В отчаянии он полдня бродил по долине в поисках выхода, избавления. Вечером, остановившись перед церквушкой на окраине Унтераммергау, вдруг понял, что должен сделать. Возле корыта неподалеку от часовни висел моток веревки, точно знамение. С той минуты Себастьян молился и истязал себя.

Он опустил голову. Он согрешил, ужасно согрешил. И что хуже всего – Господь карал не только его, но и всю долину! Не стоило им в это ввязываться. Себастьян понял впоследствии, что Господь то и дело посылал им знаки, давал понять, что они сбились с пути. Сначала оползни и лавины, потом распятый на кресте – и, наконец, это землетрясение! Все это походило на семь бедствий, а сам он стал прислужником дьявола…

Зайлер обмотал веревками дрожащие руки, придавая себе сходство с мучениками. Резные фигуры на боковых алтарях, прежде озаренные последними лучами, теперь погрузились во мрак. Но Себастьян чувствовал на себе взгляды святых. Казалось, они что-то нашептывают ему.

Иуда… Иуда…

Зайлер рассмеялся в отчаянии. Ведь именно эта роль досталась ему в мистерии. Очень кстати! Сначала он предал Господа, а потом и своего лучшего друга… Он закрыл глаза и молился:

«Господи! я недостоин, чтобы Ты вошел под кров мой, но скажи только слово, и выздоровеет слуга твой…»[14]

Однако Господь не произнес ни слова – он молчал.

Урбан был прав: после смерти Доминика им следовало прекратить это! Но жадность пересилила, и жребий в итоге пал на него. И он совершил то, что от него требовали. В левом кармане по-прежнему лежала маленькая деревяшка, сделавшая его убийцей. С тех пор его преследовали кошмары, демоны с воплями летали вокруг его кровати, кололи копьями… Землетрясение стало последним знамением. Что последует далее? Наводнение? Нашествие саранчи? Мертворожденные младенцы?

Себастьян тронул маленькую фигурку, лежавшую в кармане рядом с деревяшкой. Ему тоже достался фарисей от Ксавера, этого упрямца. Углы и грани фигурки врезались в кожу, напоминая о том, что они сотворили.

С Ксавера все и началось. Не следовало разорять его семью и изгонять из долины. Но зачем было упрямиться, поучать? Возносить себя до святых? Неужели нельзя было просто замолчать? Тогда они впервые согрешили.

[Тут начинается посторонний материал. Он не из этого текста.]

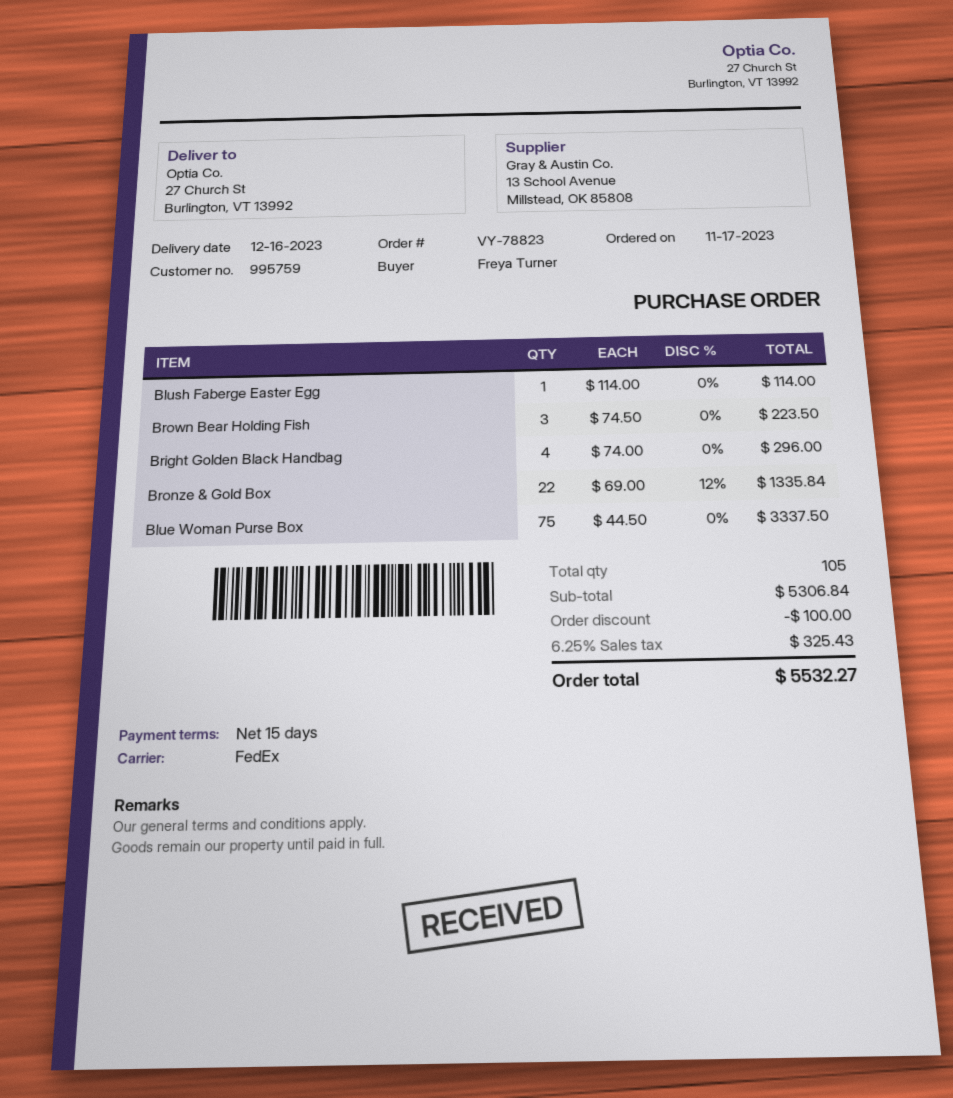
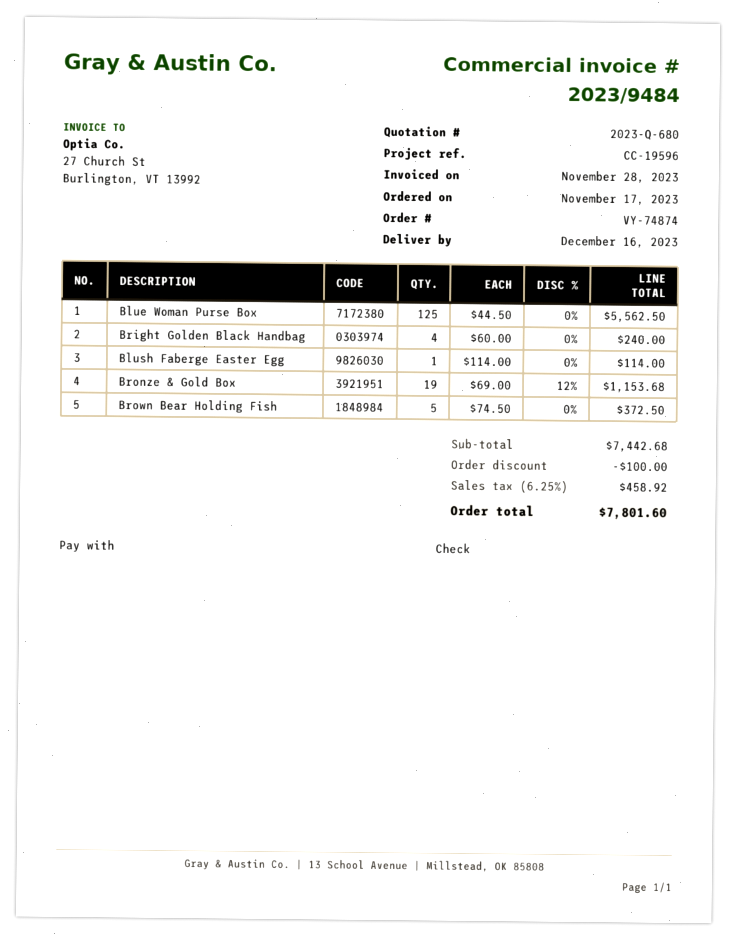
order number: VY-78823 -> VY-74874
Brown Bear Holding Fish: 3 x 74.50 = 223.50 -> 5 x 74.50 = 372.50
Bright Golden Black Handbag: 4 x 74.00 = 296.00 -> 4 x 60.00 = 240.00
Bronze & Gold Box: 22 x 69.00 - 12% = 1335.84 -> 19 x 69.00 - 12% = 1153.68
Blue Woman Purse Box: 75 x 44.50 = 3337.50 -> 125 x 44.50 = 5562.50
subtotal: 5306.84 -> 7442.68
tax: 6.25% = 325.43 -> 6.25% = 458.92
total: 5532.27 -> 7801.60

Теперь пришло время принять возмездие.

Себастьян взял веревку, перебросил ее через крепкую балку, поддерживавшую галерею главного нефа. Потом встал на скамью и снова закрыл глаза. Еще раз пробормотал молитву.

– Скажи только слово, только слово…

Господь хранил молчание.

Себастьян оттолкнул скамью и задергал ногами, словно выплясывал под неслышную музыку.

Долго, очень долго продолжалась эта пляска.

14

Обераммергау, полдень 10 мая 1670 года от Рождества Христова

– О-о-тче мой, если возмо-ожно, да минует меня чаша сия…

Иисус опустился на колени и воздел руки к небу. Над кладбищем разносился его исполненный мольбы голос:

– Ах, если не может миновать сия чаша меня, чтобы пить…

– А вот если б Иисус еще и говорил побыстрее, – проворчал Конрад Файстенмантель. Вместе со старым Шпренгером и плотником Матиасом он лежал на земле среди кадок с собачьими розами. – Я, чай, не молод, и мы не в жаркой Палестине, у меня уже кости ломит от холода.

Симон усмехнулся и поднял глаза от листка с текстом, который вручил ему Кайзер. По просьбе друга он пришел сегодня на репетицию и вместе со священником подсказывал актерам слова. Все утро они репетировали известную сцену на Елеонской горе, когда Иисус роптал на свою судьбу рядом со спящими Петром, Иаковом и Иоанном. Остальных актеров Файстенмантель разослал по окрестным лесам разыскивать Ксавера.

– В тексте этого нет, – с нарочитой строгостью обратился Симон к Файстенмантелю. – Здесь должно…

– Черт подери, я знаю, что этого нет в тексте! – выругался толстяк, тяжело поднимаясь, и отряхнул грязь со своего апостольского одеяния. – Но Ганс намеренно затягивает слова, чтобы мы тут зады себе отморозили.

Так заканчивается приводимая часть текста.